Python Forum
[SOLVED] Open file, and insert space in string?
Thread Rating:
  • 0 Vote(s) - 0 Average
  • 1
  • 2
  • 3
  • 4
  • 5
[SOLVED] Open file, and insert space in string?
#1
Question 
Hello,

Before I look deeper, is there a simple way to loop through each line of a text file, and append a space within a string?

I need to perform that task, so that URLs are no longer "glued" to the preceding word.

Thank you.

#blah<a href
pattern = re.compile(r'(\w)<a href')
for file in glob("*.html"):
	with open(file, 'r', encoding="utf-8") as f:
		for line in f:
			m = pattern.search(line)
			if m:
				#print("Found:",m.group(1))
				print(line)
---
Edit: Apparently, you can't edit a file in memory and just write it back to disk.
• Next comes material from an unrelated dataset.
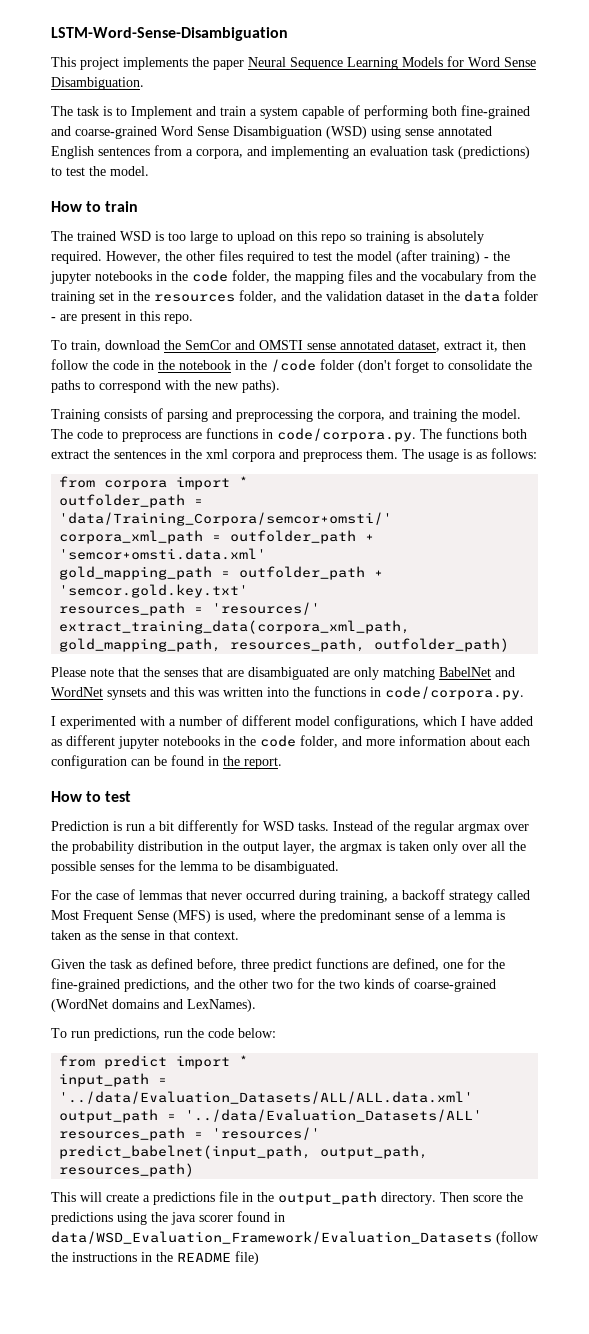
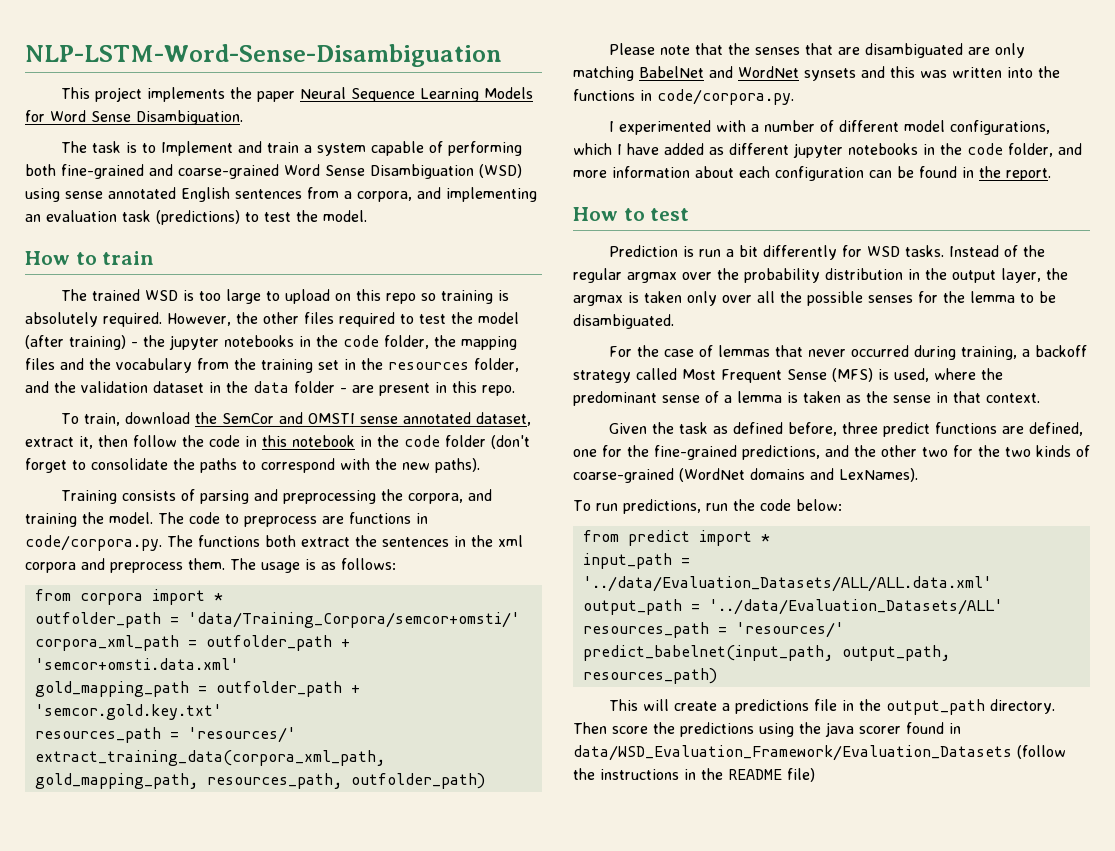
[51,27,288,41] LSTM-Word-Sense-Disambiguation -> [25,44,502,67] NLP-LSTM-Word-Sense-Disambiguation
[158,360,175,370] the -> [262,435,287,447] this
[271,359,316,372] /code -> [404,435,440,447] code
So I guess the solution is to loop through each line, find all the occurences through re.finditer(), create a new line with an extra space where it fits, and write the output to a new file.
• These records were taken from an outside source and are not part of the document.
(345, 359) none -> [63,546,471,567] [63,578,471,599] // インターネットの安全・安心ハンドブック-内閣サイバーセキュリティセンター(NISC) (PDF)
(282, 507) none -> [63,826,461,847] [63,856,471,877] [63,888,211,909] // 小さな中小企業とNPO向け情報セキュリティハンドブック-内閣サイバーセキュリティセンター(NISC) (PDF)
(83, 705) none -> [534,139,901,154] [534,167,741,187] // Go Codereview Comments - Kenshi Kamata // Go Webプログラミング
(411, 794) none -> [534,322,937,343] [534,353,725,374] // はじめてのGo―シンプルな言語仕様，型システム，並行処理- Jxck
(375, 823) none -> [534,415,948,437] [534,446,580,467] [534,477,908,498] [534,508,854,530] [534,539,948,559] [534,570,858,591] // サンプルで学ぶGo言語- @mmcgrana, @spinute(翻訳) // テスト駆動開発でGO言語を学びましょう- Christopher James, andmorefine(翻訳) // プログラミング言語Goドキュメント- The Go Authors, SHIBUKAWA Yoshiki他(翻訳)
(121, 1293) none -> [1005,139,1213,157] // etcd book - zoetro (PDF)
pattern = re.compile("([A-Za-z,])<a href")
with open(file, 'r', encoding="utf-8") as f:
	for line in f:
		for match in pattern.finditer(line):
			print(match.start(), match.end(), match.group())
---
Edit #KISS

#apparently, doesn't support \w to match any alphabetic character
cat input.html | sed -r "s@([A-Za-z,])<a href@\1 <a href@g" > output.html
Reply
#2
Hope I understood you correctly!

Maybe you have more than 1 example of XXX<a href in a line of text, so this should cater for that.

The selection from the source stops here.